If you use artificial tears once or twice a day on an occasional basis, preserved drops are generally fine. But if you’re using drops regularly, multiple times daily, or plan to use them long-term, preservative-free formulas are the better choice. They come in single-use vials or in newer multi-dose bottles with built-in filters that keep bacteria out without chemicals.
People who already have moderate to severe dry eye, wear contact lenses, or use other medicated eye drops (like glaucoma medications) should default to preservative-free. The cumulative preservative exposure from multiple products adds up and can worsen the very dryness you’re trying to treat.
Drops to Avoid for Dry Eyes
Redness-relieving drops are not dry eye drops, and using them for dryness can backfire. Products marketed to “get the red out” contain decongestants that shrink blood vessels on the eye’s surface. When the effect wears off, blood vessels dilate even more than before, creating rebound redness that worsens over time. The American Academy of Ophthalmology recommends not using decongestant eye drops for more than 72 hours. If your redness is caused by dryness, lubricating drops will address the root cause without the rebound cycle.
Safety and Product Quality
Not all eye drops are manufactured to the same standards. In 2023, the FDA flagged several products from a single contract manufacturer, Velocity Pharma, after investigators found unsanitary conditions and bacterial contamination at the production facility. Multiple store-brand products were recalled, including eye drops sold under the Leader brand name. Earlier that year, EzriCare Artificial Tears were also pulled from the market due to contamination concerns.
To protect yourself, stick with well-known national brands or their preservative-free versions. Check the FDA’s recall page if you’re buying a store brand you haven’t used before.

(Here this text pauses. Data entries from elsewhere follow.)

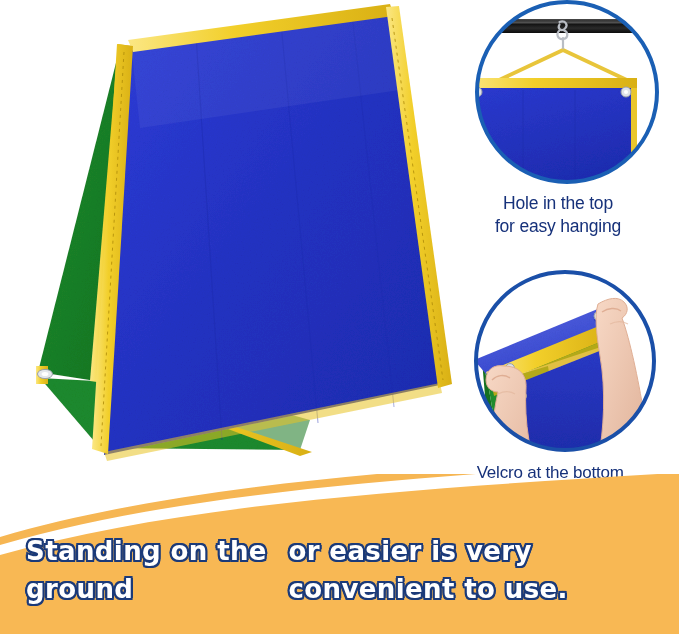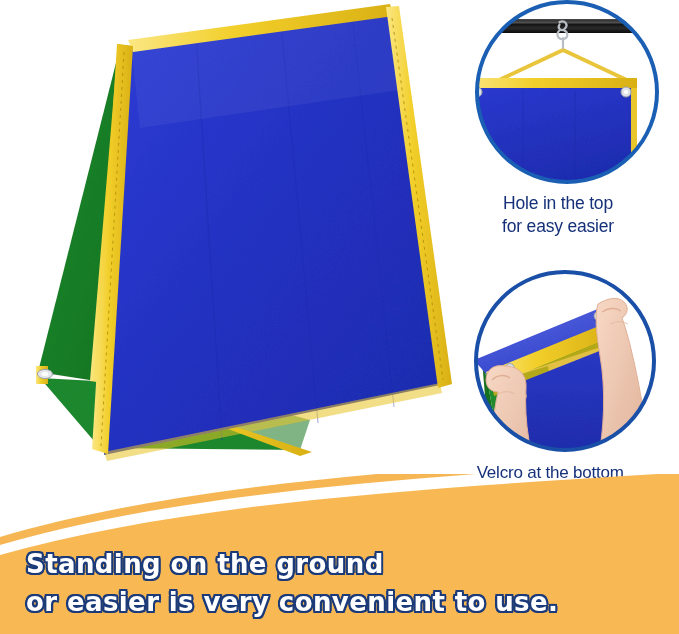--- a/index.html
+++ b/index.html
@@ -191,7 +191,7 @@
     </svg>
   </div>
   <div class="caption" id="caption-top">Hole in the top
-for easy easier</div>
+for easy hanging</div>
 
   <div class="inset" style="left:452px;top:268px;">
     <svg width="226" height="190" viewBox="0 0 226 190" xmlns="http://www.w3.org/2000/svg">

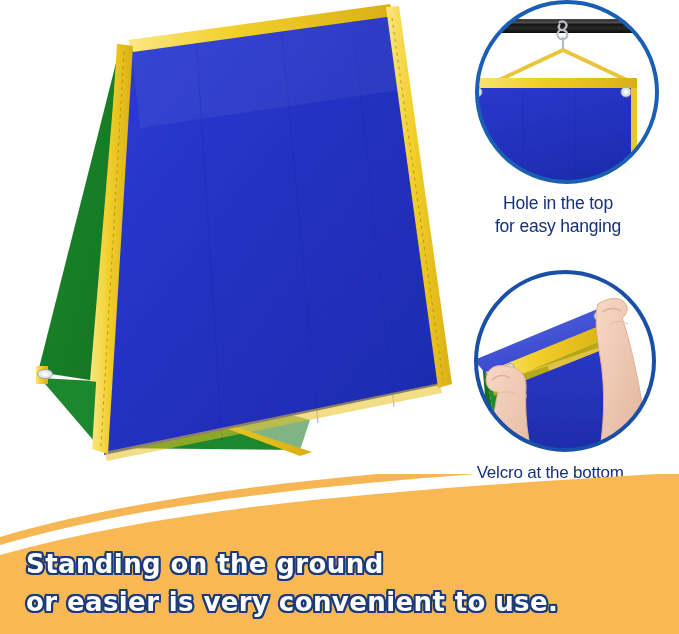--- a/index.html
+++ b/index.html
@@ -37,7 +37,7 @@
 
   #banner-text{
     position:absolute;left:0;top:532px;width:679px;height:102px;
-    display:flex;flex-direction:column;justify-content:center;
+    display:flex;flex-direction:row;justify-content:center;
     padding-left:26px;box-sizing:border-box;
     pointer-events:none;
   }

And never use drops that appear cloudy, have floating particles, or have a broken seal.
Picking the Right Drop for You
Start by identifying your pattern. Eyes that feel gritty, tired, or dry during the day respond well to a standard water-based lubricant with CMC, glycerin, or hyaluronic acid. Eyes that feel worse in the morning or seem to dry out within minutes of blinking point toward a lipid-based formula. If you’re not sure, a hyaluronic acid drop in preservative-free single-use vials is the most versatile starting point.
Give any new drop at least two to three weeks of consistent use before deciding it isn’t working. Dry eye is a chronic condition for most people, and the surface of your eye needs time to recover. If you’ve tried two or three different types of OTC drops without improvement, that’s a reasonable point to see an eye care provider, who can measure your tear production and check whether your oil glands are functioning properly.